Noble House: Not Your Average One-Size-Fits-All Hotel

gateway canyons

Photos Credit: Gateway Canyons Resort & Spa

In my 20s I turned what was to be a two-month trip to the Greek Islands into a 13-month trip around the world, I returned to my native San Francisco without a job prospect in sight. During this time, preferred accommodations included sleeping on rooftops and beaches in Greece. Later, on in life, I was afforded opportunities to stay in more opulent digs, even once staying at the Hayman Island Resort in Australia’s Great Barrier Reef. Until recently, I can honestly say that I pledged no allegiance to any one particular hotel brand until I went to Colorado.

Have you ever found a brand that blends perfectly with your own personal philosophy? Like a giddy teenager on a first date, I fortuitously stumbled into a new love, The Gateway Canyons Resort & Spa in Gateway, Colorado. I read about Gateway Canyons in an in-flight magazine. I always say that you should be wary of your preconceptions about the place—the accumulation of iconography and clichés, photographs seen and descriptions read, especially holding true when coming from an airline in-flight magazines. In this case, the accolades were spot on the money.

I vividly recall the breath-stopping, time-skipping beauty of Red Rock Country. Like my first visit to Uluru in Australia, I was immediately intoxicated and fell hard. I was memorized, drawn into a palate of crimson, cobalt, onyx and granite. A portrait with endless visions of bedrock, slabs, and quarries were nothing short of spellbinding. My new sweetheart did not disappoint. Gateway Canyons was seemingly not a hotel at all. It was more of a style of life, a living village blending into the vast open spaces of America’s last frontier, conjuring images of Butch Cassidy and the Sundance Kid.

gateway canyons
Gateway Canyons Resort & Spa

I soon learned the property belonged to a privately-held company called Noble House Hotels & Resorts. What always seems to be missing in many hotel brands are forward thinkers, visionaries who view their properties far beyond a structure that houses guests. The Noble House label has been in existence for over 30 years. The corporation owns and manages a luxury portfolio of 15 unequivocal, extraordinary properties. Too many times hoteliers loosely throw around the words “unique” or “one of a kind.” Clearly, one senses that Noble House is a different brand of property.

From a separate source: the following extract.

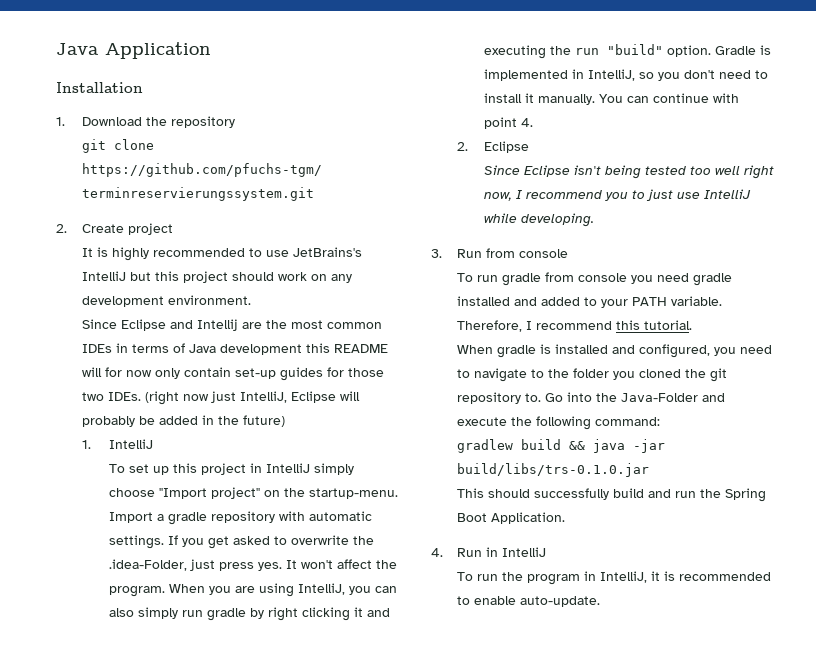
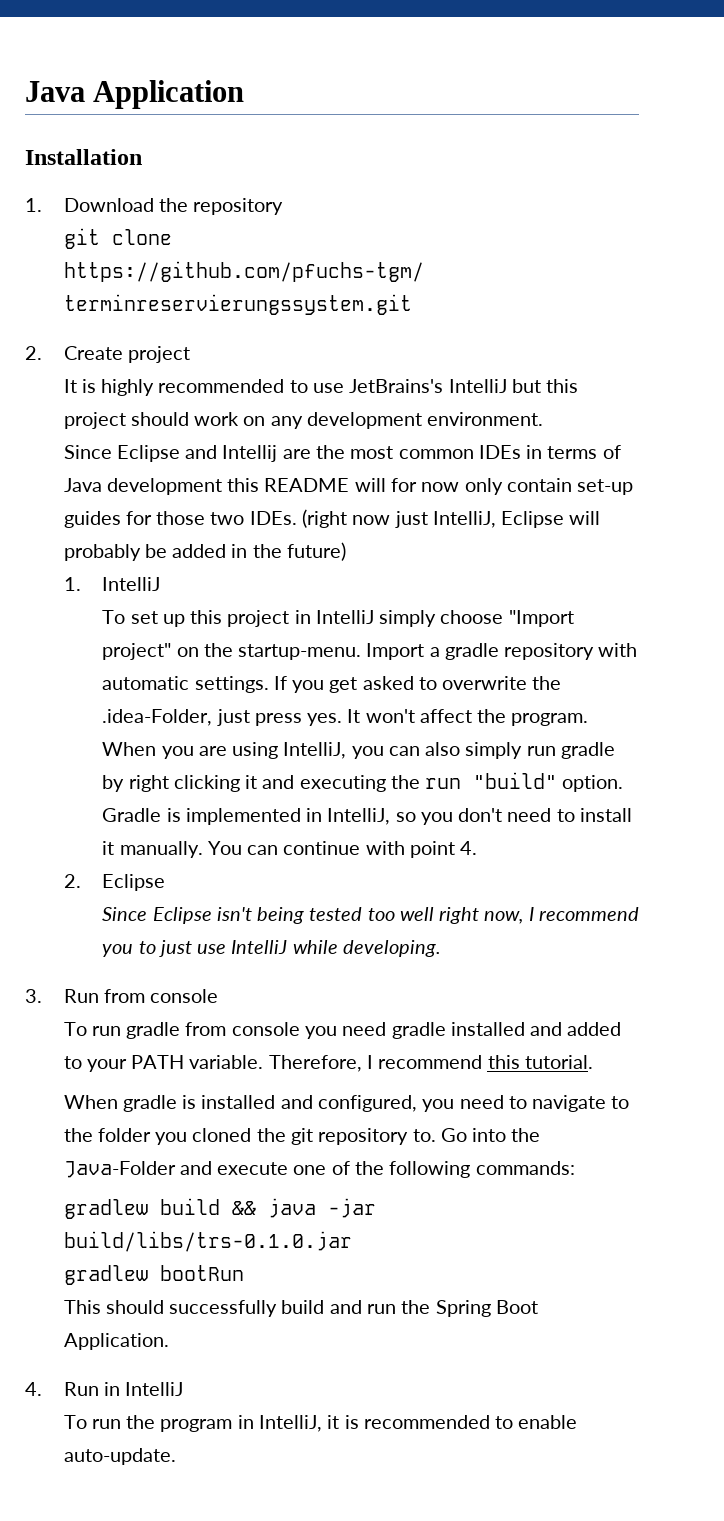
(508, 421) none -> [293,1161,350,1175] one of
[595,417,661,426] command: -> [475,1161,575,1175] commands:
(650, 470) none -> [63,1265,244,1285] // gradlew bootRun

Luxurious, yet warm and comforting properties are the norm here. They demystify the notion that most hotels are the same because no two Noble House properties are alike. Spanning the U.S. from its home base in Seattle, Washington, there are also immersive properties in places like the iconic Napa Valley, Grand Tetons in Wyoming, and the Florida Keys. As Noble House CEO, John McDonoghue states, “Our philosophy emphasizes location, distinction, and soul. Each property maximizes and showcases its physical setting and history.”

Resort settings where guests coexist with breathtaking backdrops and are made to feel right at home. This is no stodgy hotel brand that gets lost the shuffle of ubiquitous chains found throughout the world. Noble House has dedicated itself to creating and managing exceptional properties that contribute to their communities, staying true to local history, culture, and ambiance.

As was my sojourn at Gateway Canyons, each Noble House hotel or resort is like no other. The well thought out regions are splendid and elevate the guest experience. The forward thinking Noble House realizes that remarkable retreats begin with a passionate hospitality staff that caters to the guests every whim. Take the plunge: Go and create your own travel tales at any one of the stellar Noble House Hotels & Resorts.

Nicholas Kontis

Nicholas Kontis was born on one of the most breathtaking islands in the world, Santorini, Greece, and brought up in America's culture capital of San Francisco. Nick developed a passion for travel at a very young age, going back and forth between San Francisco and Athens, Greece during summer vacation. At age 12 he learned the meaning of travel by staying in various relatives homes, sleeping on cou...(Read More)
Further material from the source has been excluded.